• [Requirement]:
Below are the records; give again exactly the line with "[78,1011,150,1030] 开发技术 ->", the line with "[577,92,640,113] things: ->", and each line that lies between them, and nothing besides.

(Excerpts from a dataset)
BEGIN
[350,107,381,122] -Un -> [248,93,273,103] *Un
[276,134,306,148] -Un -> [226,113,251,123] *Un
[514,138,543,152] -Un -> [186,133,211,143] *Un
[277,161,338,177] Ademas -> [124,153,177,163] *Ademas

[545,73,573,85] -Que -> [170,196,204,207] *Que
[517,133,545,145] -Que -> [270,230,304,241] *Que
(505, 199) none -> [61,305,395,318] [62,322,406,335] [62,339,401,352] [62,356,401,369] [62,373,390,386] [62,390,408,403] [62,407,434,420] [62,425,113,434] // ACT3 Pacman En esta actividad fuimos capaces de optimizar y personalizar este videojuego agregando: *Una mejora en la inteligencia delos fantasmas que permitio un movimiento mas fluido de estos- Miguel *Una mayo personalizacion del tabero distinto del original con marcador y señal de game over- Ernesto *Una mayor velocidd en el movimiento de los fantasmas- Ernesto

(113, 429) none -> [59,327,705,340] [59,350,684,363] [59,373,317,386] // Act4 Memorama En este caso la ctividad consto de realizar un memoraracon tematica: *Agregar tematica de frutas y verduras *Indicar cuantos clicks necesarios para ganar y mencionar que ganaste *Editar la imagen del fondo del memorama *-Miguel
END
BEGIN
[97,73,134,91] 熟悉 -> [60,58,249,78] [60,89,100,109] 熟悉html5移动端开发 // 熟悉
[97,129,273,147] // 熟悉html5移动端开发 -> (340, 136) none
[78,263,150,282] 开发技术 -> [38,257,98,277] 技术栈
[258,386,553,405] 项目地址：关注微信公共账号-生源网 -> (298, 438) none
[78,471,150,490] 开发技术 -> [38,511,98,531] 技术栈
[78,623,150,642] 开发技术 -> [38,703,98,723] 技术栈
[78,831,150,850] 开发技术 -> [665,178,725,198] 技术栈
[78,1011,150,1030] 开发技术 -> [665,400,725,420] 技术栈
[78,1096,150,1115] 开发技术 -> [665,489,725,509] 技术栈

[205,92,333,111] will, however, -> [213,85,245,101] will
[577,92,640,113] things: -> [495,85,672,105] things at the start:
END
• [Output for this task]:
[78,1011,150,1030] 开发技术 -> [665,400,725,420] 技术栈
[78,1096,150,1115] 开发技术 -> [665,489,725,509] 技术栈

[205,92,333,111] will, however, -> [213,85,245,101] will
[577,92,640,113] things: -> [495,85,672,105] things at the start:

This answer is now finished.